Each entry below is to be given again word for word, with no pictures.

[Before and after images]
>>

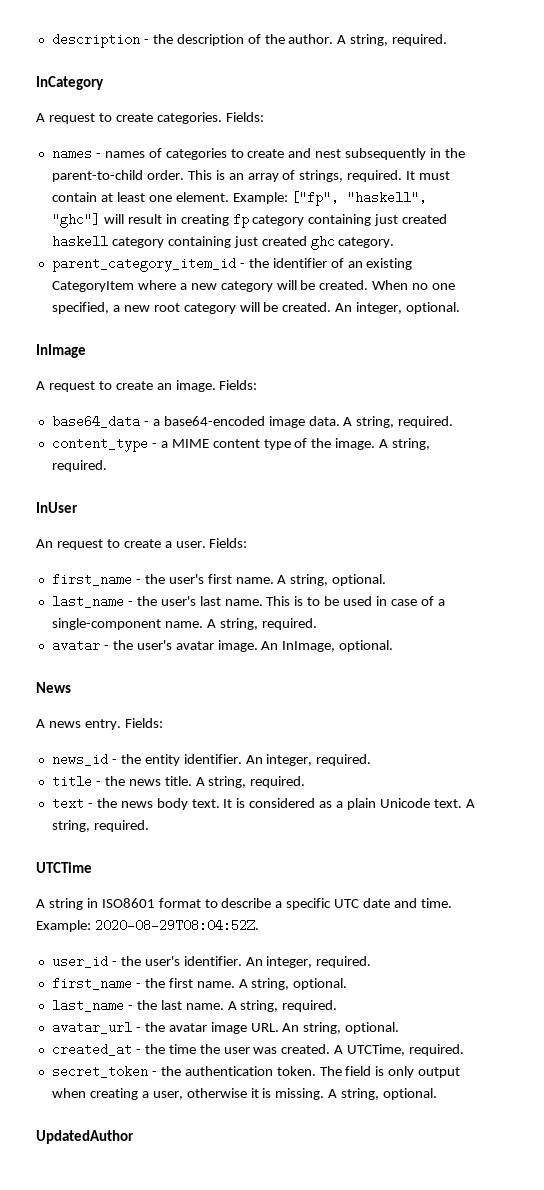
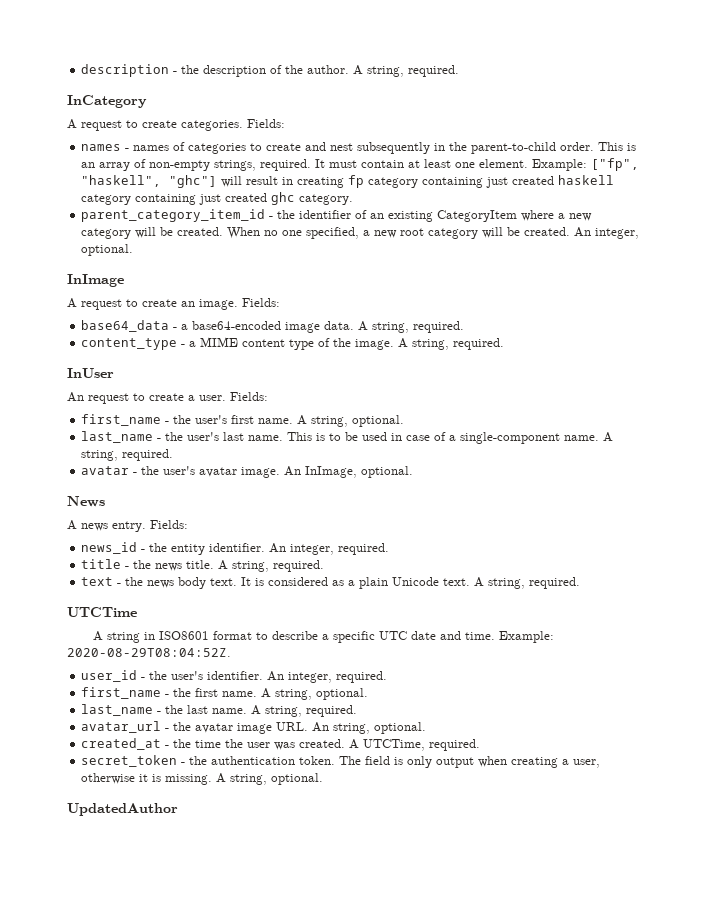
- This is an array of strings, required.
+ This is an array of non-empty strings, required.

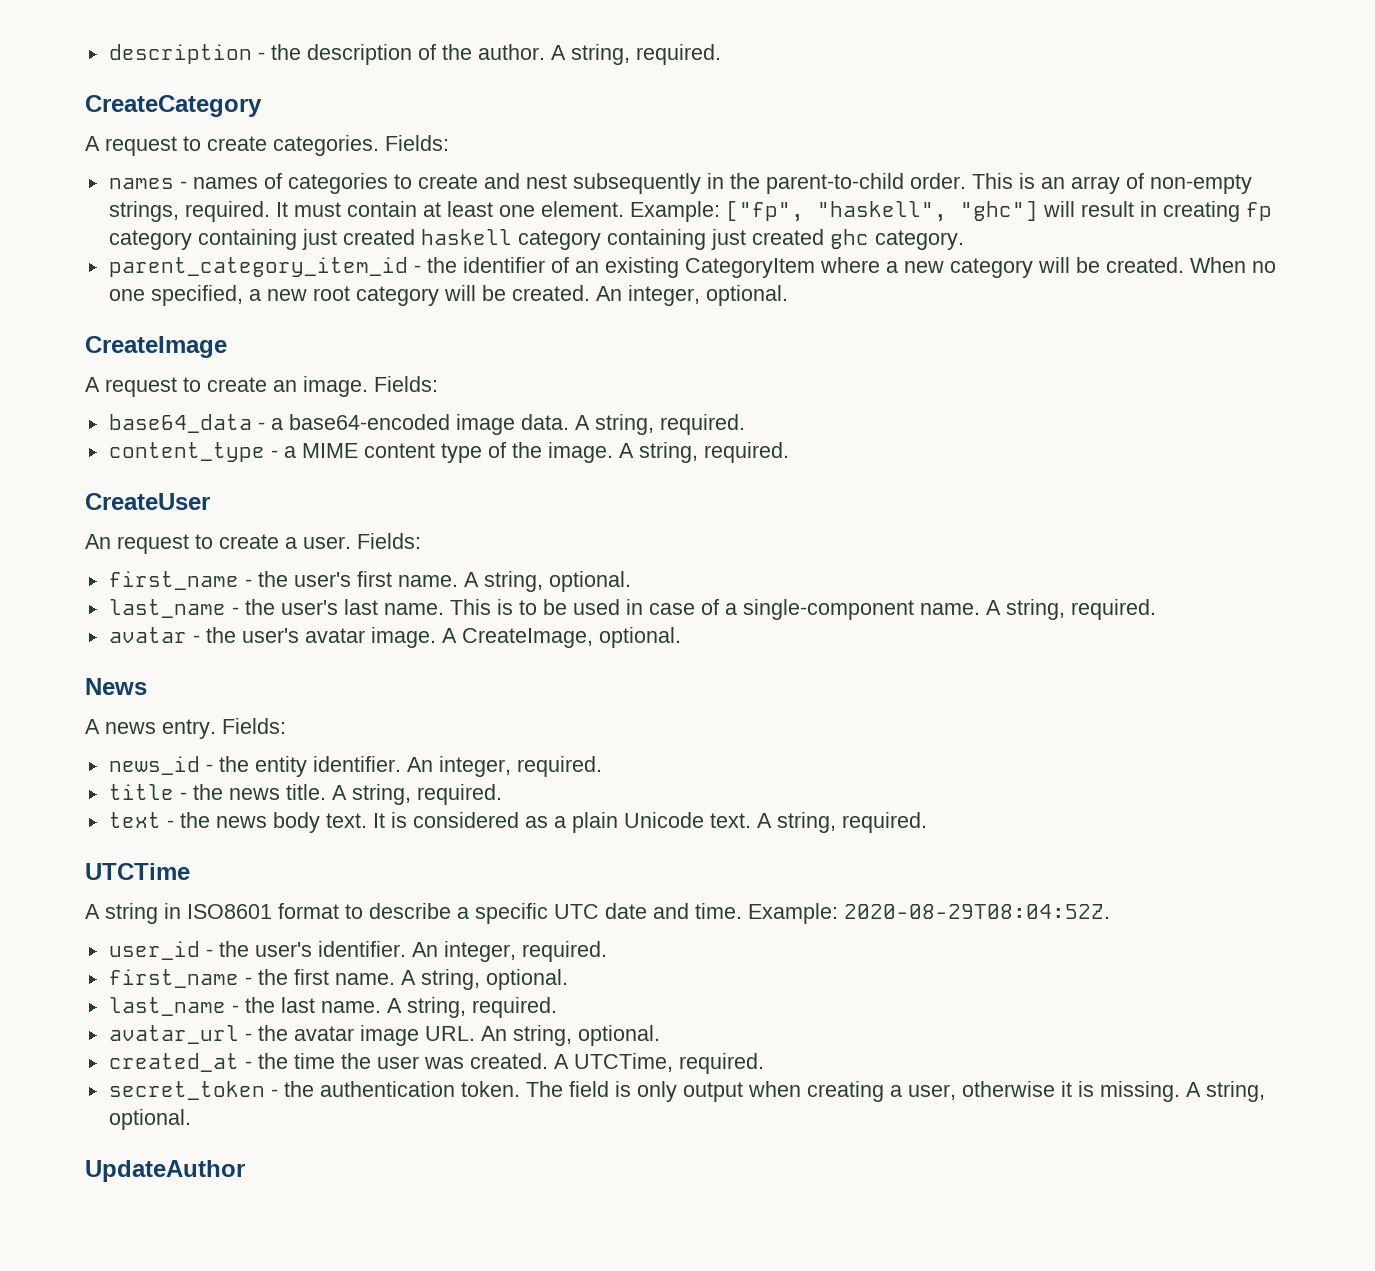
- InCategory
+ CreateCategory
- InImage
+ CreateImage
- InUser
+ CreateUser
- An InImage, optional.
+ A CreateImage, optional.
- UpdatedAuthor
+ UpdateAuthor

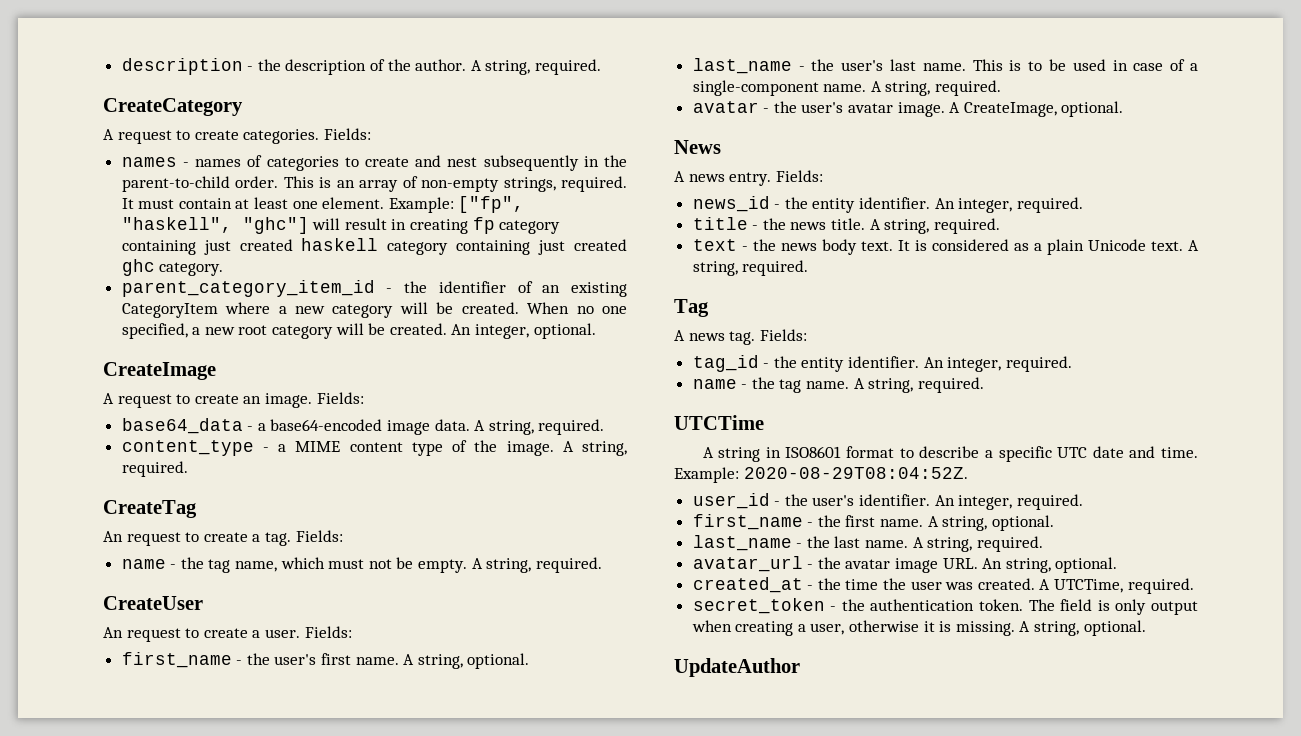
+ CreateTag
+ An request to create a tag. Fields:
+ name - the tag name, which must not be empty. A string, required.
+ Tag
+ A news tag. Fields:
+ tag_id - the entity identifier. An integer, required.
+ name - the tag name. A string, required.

<<

Task answer:
- This is an array of strings, required.
+ This is an array of non-empty strings, required.

- InCategory
+ CreateCategory
- InImage
+ CreateImage
- InUser
+ CreateUser
- An InImage, optional.
+ A CreateImage, optional.
- UpdatedAuthor
+ UpdateAuthor

+ CreateTag
+ An request to create a tag. Fields:
+ name - the tag name, which must not be empty. A string, required.
+ Tag
+ A news tag. Fields:
+ tag_id - the entity identifier. An integer, required.
+ name - the tag name. A string, required.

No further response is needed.